→ **Work order**: Give the data again exactly as written, without any of its pictures.

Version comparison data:
....
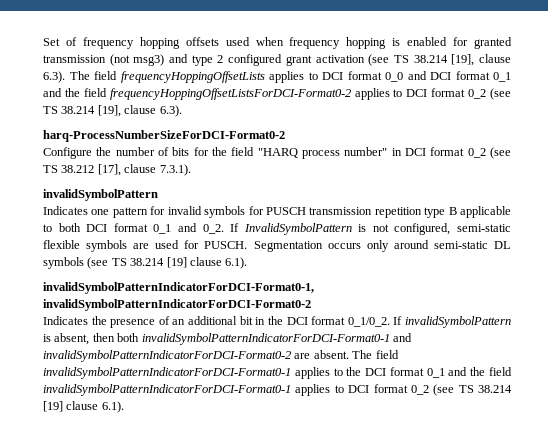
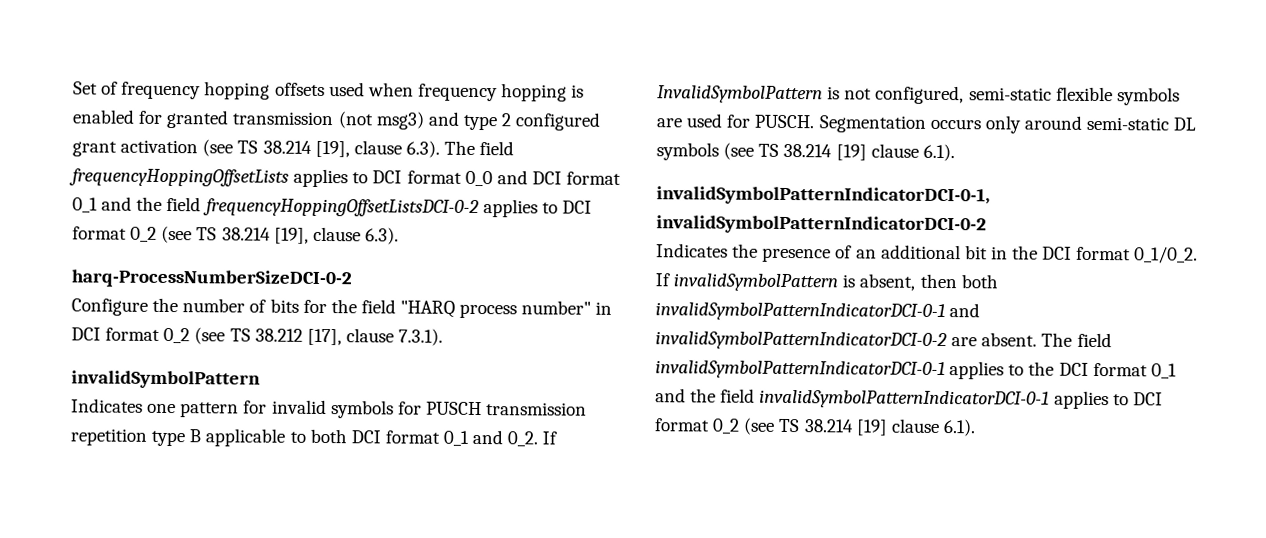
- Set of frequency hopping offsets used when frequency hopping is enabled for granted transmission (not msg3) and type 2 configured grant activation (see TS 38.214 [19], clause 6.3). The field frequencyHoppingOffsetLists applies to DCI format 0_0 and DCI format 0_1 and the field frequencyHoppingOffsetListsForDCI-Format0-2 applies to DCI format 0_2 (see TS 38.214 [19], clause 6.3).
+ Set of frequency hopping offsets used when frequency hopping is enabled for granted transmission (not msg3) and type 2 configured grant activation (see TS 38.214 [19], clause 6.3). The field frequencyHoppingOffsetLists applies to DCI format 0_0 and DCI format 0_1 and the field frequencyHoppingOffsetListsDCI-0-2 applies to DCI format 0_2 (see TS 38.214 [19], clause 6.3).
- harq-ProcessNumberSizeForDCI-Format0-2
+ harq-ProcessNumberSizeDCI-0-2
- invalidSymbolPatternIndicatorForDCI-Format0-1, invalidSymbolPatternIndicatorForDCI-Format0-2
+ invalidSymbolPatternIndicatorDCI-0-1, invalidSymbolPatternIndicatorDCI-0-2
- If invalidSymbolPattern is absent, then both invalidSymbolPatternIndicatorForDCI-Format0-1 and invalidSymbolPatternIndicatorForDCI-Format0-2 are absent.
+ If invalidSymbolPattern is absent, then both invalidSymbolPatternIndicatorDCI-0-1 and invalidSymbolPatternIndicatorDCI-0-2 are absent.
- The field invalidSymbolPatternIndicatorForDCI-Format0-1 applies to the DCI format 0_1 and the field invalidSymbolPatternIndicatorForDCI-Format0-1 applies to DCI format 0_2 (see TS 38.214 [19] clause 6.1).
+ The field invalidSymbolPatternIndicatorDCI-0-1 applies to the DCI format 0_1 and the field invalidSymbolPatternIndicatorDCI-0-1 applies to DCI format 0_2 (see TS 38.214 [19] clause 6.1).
....
→ **Output below**:
- Set of frequency hopping offsets used when frequency hopping is enabled for granted transmission (not msg3) and type 2 configured grant activation (see TS 38.214 [19], clause 6.3). The field frequencyHoppingOffsetLists applies to DCI format 0_0 and DCI format 0_1 and the field frequencyHoppingOffsetListsForDCI-Format0-2 applies to DCI format 0_2 (see TS 38.214 [19], clause 6.3).
+ Set of frequency hopping offsets used when frequency hopping is enabled for granted transmission (not msg3) and type 2 configured grant activation (see TS 38.214 [19], clause 6.3). The field frequencyHoppingOffsetLists applies to DCI format 0_0 and DCI format 0_1 and the field frequencyHoppingOffsetListsDCI-0-2 applies to DCI format 0_2 (see TS 38.214 [19], clause 6.3).
- harq-ProcessNumberSizeForDCI-Format0-2
+ harq-ProcessNumberSizeDCI-0-2
- invalidSymbolPatternIndicatorForDCI-Format0-1, invalidSymbolPatternIndicatorForDCI-Format0-2
+ invalidSymbolPatternIndicatorDCI-0-1, invalidSymbolPatternIndicatorDCI-0-2
- If invalidSymbolPattern is absent, then both invalidSymbolPatternIndicatorForDCI-Format0-1 and invalidSymbolPatternIndicatorForDCI-Format0-2 are absent.
+ If invalidSymbolPattern is absent, then both invalidSymbolPatternIndicatorDCI-0-1 and invalidSymbolPatternIndicatorDCI-0-2 are absent.
- The field invalidSymbolPatternIndicatorForDCI-Format0-1 applies to the DCI format 0_1 and the field invalidSymbolPatternIndicatorForDCI-Format0-1 applies to DCI format 0_2 (see TS 38.214 [19] clause 6.1).
+ The field invalidSymbolPatternIndicatorDCI-0-1 applies to the DCI format 0_1 and the field invalidSymbolPatternIndicatorDCI-0-1 applies to DCI format 0_2 (see TS 38.214 [19] clause 6.1).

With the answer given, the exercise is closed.